*ABOUT THIS EXERCISE:*
Collect the lines of the entries where "Budget" shows up.

SUPPLIED DATA Start Marker

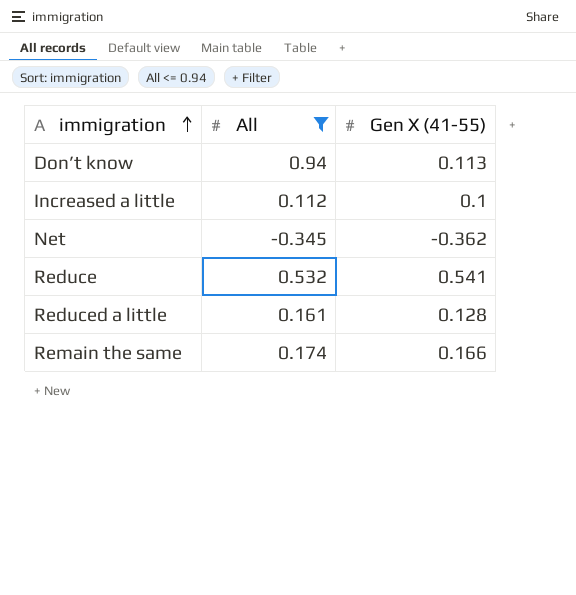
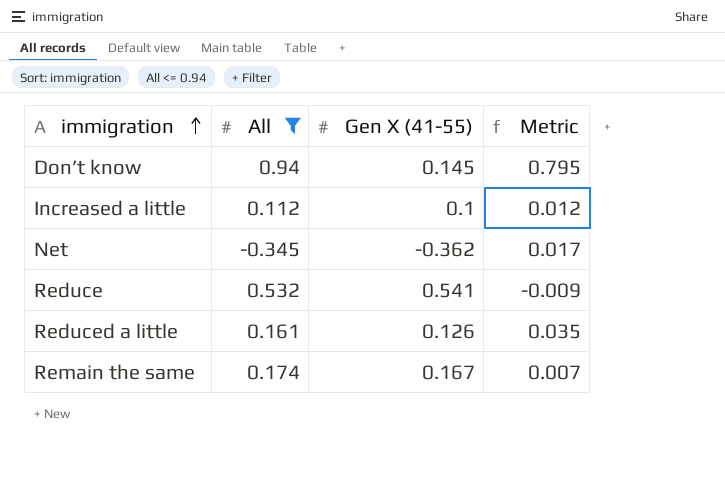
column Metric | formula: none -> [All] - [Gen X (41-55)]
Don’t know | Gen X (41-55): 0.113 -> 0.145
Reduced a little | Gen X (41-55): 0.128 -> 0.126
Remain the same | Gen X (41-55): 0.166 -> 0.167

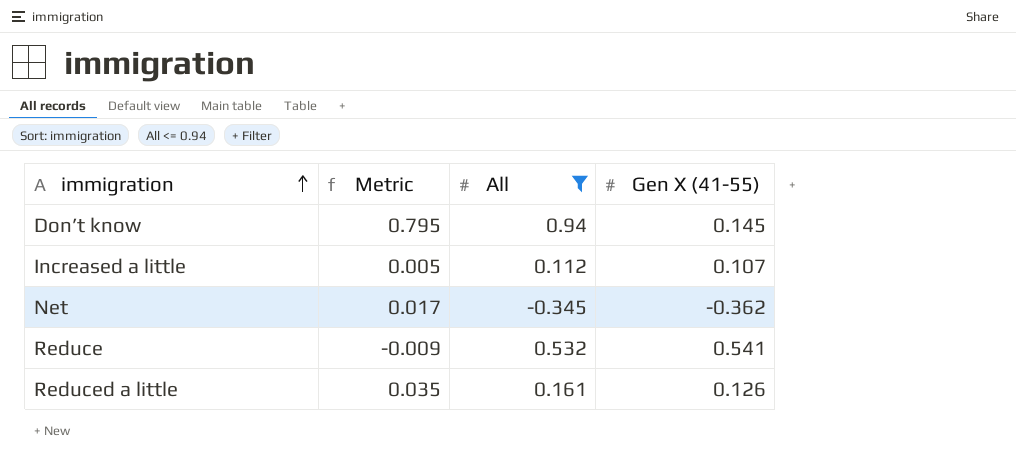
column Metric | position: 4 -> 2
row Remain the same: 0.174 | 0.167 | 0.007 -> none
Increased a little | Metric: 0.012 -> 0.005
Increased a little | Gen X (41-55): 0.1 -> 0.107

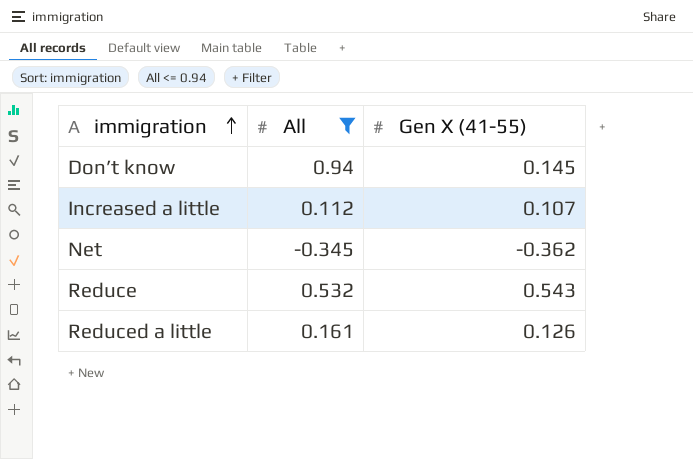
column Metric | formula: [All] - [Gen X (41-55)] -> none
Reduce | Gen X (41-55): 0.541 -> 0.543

SUPPLIED DATA End Marker
SUPPLIED DATA Start Marker

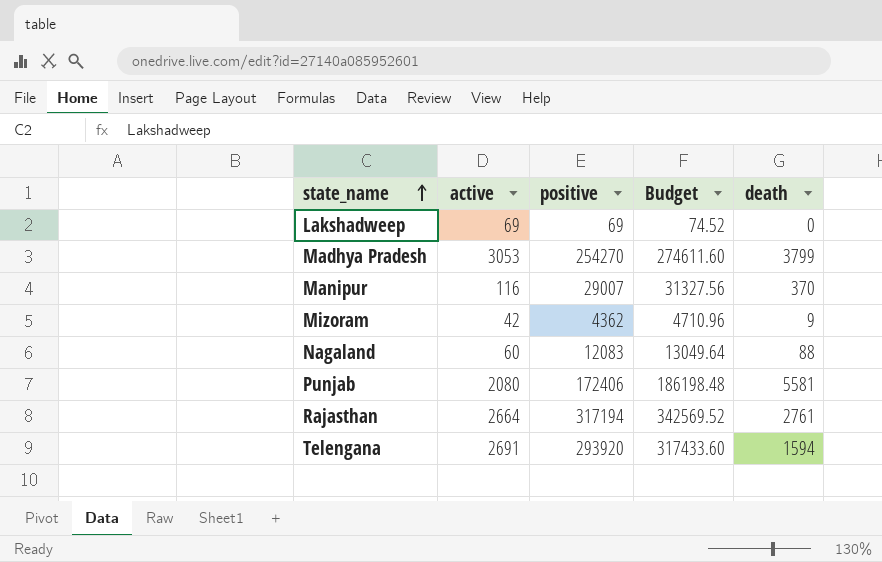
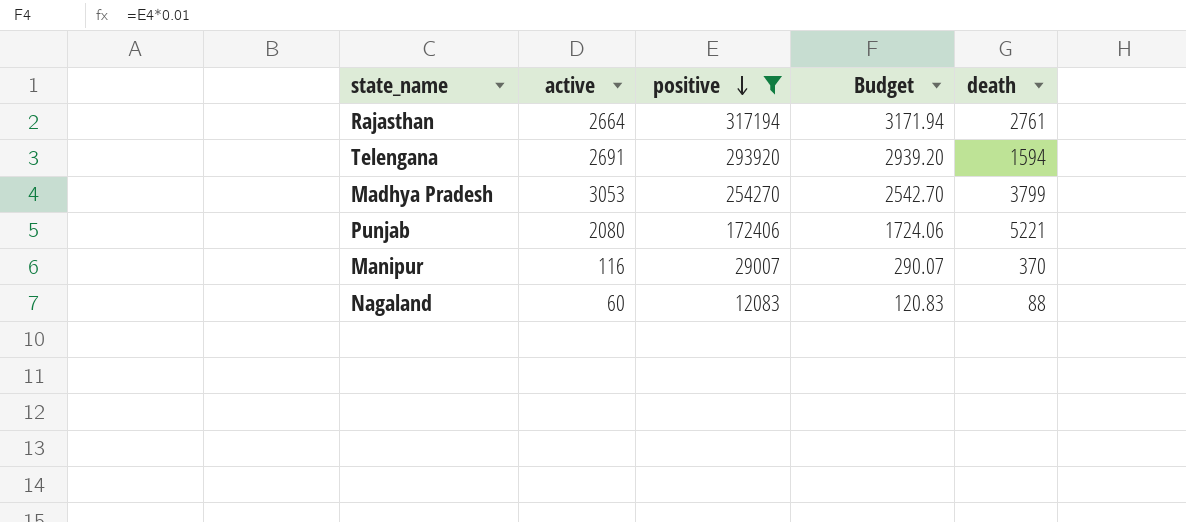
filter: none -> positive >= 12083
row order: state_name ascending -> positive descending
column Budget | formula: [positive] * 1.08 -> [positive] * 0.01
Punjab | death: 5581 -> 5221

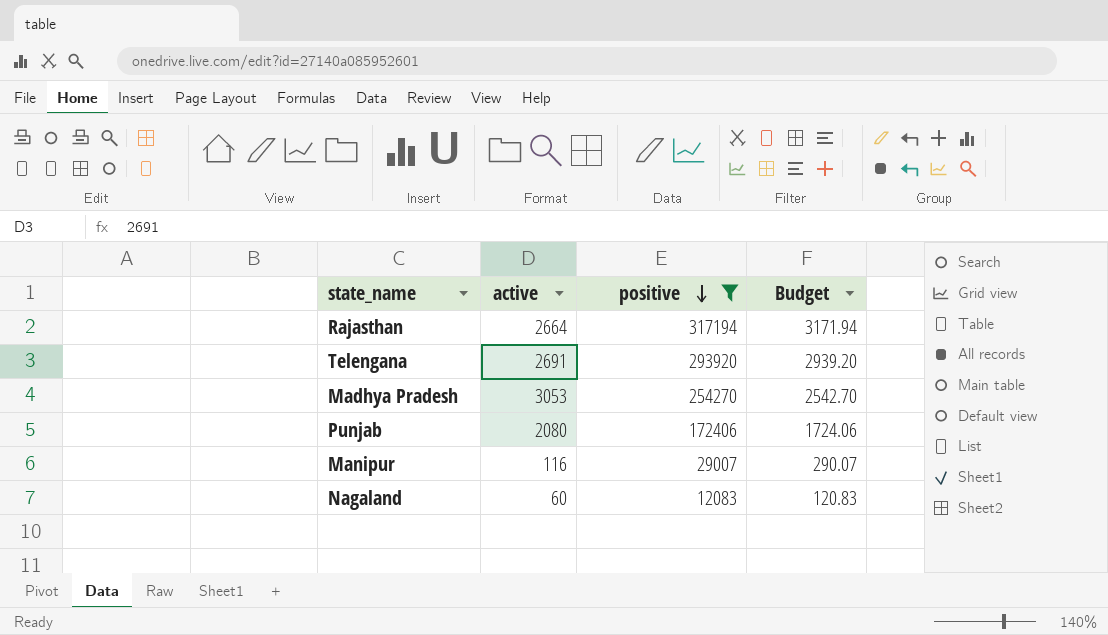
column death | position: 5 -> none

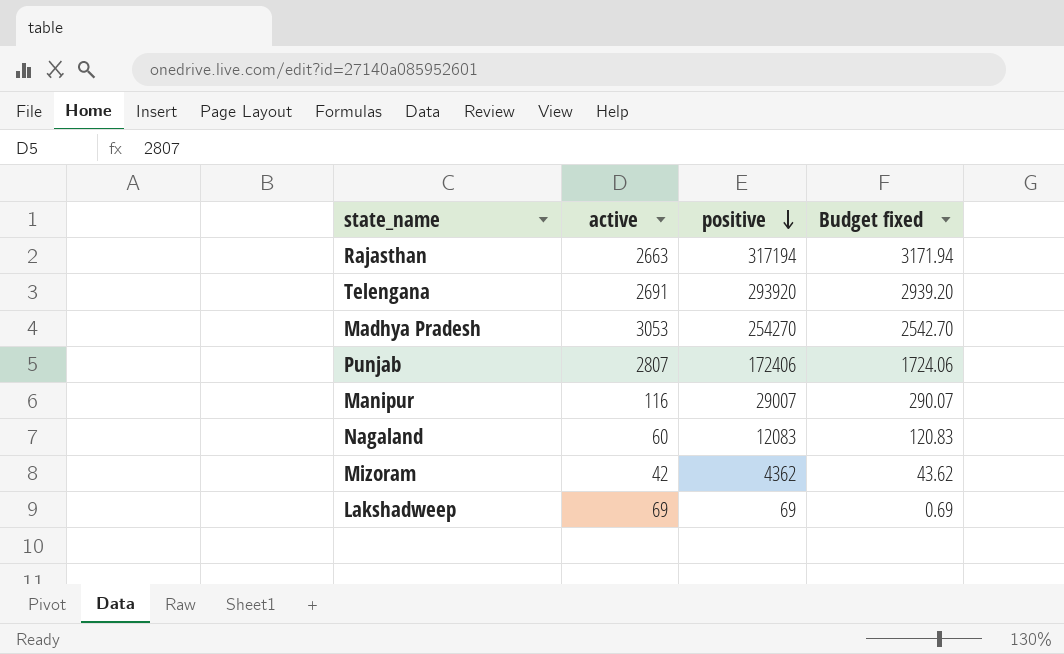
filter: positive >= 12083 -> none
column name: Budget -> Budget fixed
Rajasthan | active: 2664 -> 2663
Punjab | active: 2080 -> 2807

SUPPLIED DATA End Marker

*RESPONSE AREA:*
column Budget | formula: [positive] * 1.08 -> [positive] * 0.01
column name: Budget -> Budget fixed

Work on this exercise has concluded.